Disons-le d’emblée et tout net : c’est leur meilleur album, et de loin pour tous les autres sauf peut-être Making Movies.

C’est l’album de l’exorde, et c’est donc la première chose qui frappe : un son très travaillé en total décalage avec l’époque. Du moins pour un premier disque, parce qu’on a l’impression ici d’un style vaguement suranné ou rural qui s’approche plus de JJ Cale, maintes fois évoqué pour parler du groupe, voire de Tom Petty ou Fleetwood Mac — sans oublier Dylan pour la voix.

C’est tout le coup de génie de cet album : sonner décalé dans un monde où le décalage est de mise (où règne le punk, qui balaie toute musique populaire sur son passage), avec pour risque assez évident de retomber assez vite sinon dans la tradition du moins dans la routine (et c’est bizarre de passer à côté de Police pour courir après Clapton ou donc Dylan). Ou pire, l’ennui. Pour y remédier, Mark Knopfler se croira assez jeune et large d’épaule pour donner une envergure progressive à sa musique. Et paradoxalement, il y perdra des plumes (l’envergure a ce défaut que le soleil brûle). Mais c’est une autre histoire.

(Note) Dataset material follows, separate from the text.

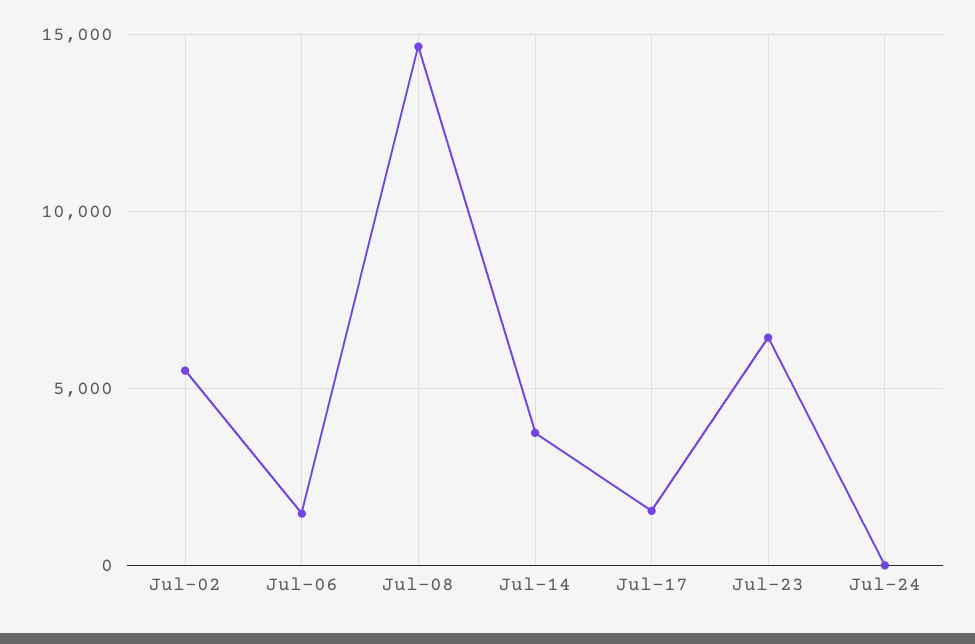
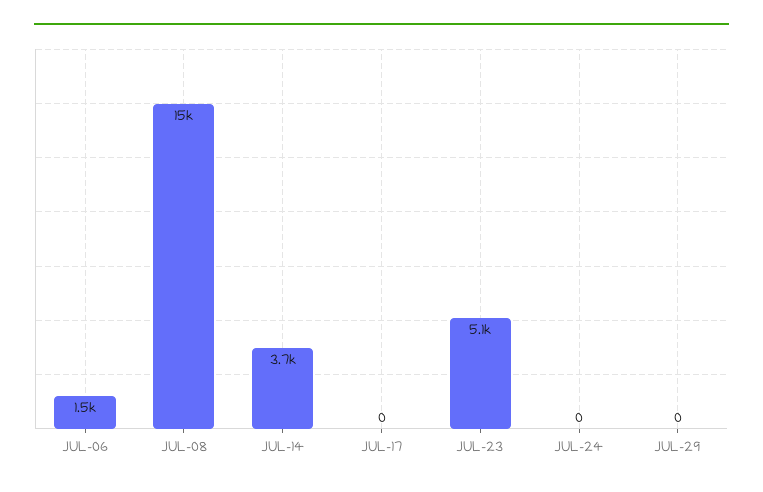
Jul-02: 5500 -> none
Jul-17: 1500 -> 0
Jul-23: 6500 -> 5100
JUL-29: none -> 0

Pour l’instant le groupe, hyper cohérent (une rythmique impeccable de Pick Withers dont le départ signe pour moi la fin des bonnes idées — et pour cause, c’était une mauvaise idée), dynamique, bien produit (là encore Knopfler voudra gérer en direct), tricote à toute allure ce rock-steady acéré, effilé, classieux, parfois même brillant, tout adonné à la guitare, encore insatiable, dudit. Je n’en dirai guère plus, j’ai écrit un livre sur cette période où tout est possible, et tout va se fracasser la gueule sur des soupes de théâtre de comédie, de plages de synthétiseurs et de star-guitar-hero-system. Mais tout est là, y compris le dobro (succédané de National Steel Guitar pas dégueu), le jeu, la voix, les paroles même. On retient : Down the waterline, meilleur intro de disque depuis longtemps (quinze jours au moins), Six blade knife tout en retenue, et puis une autre, au choix.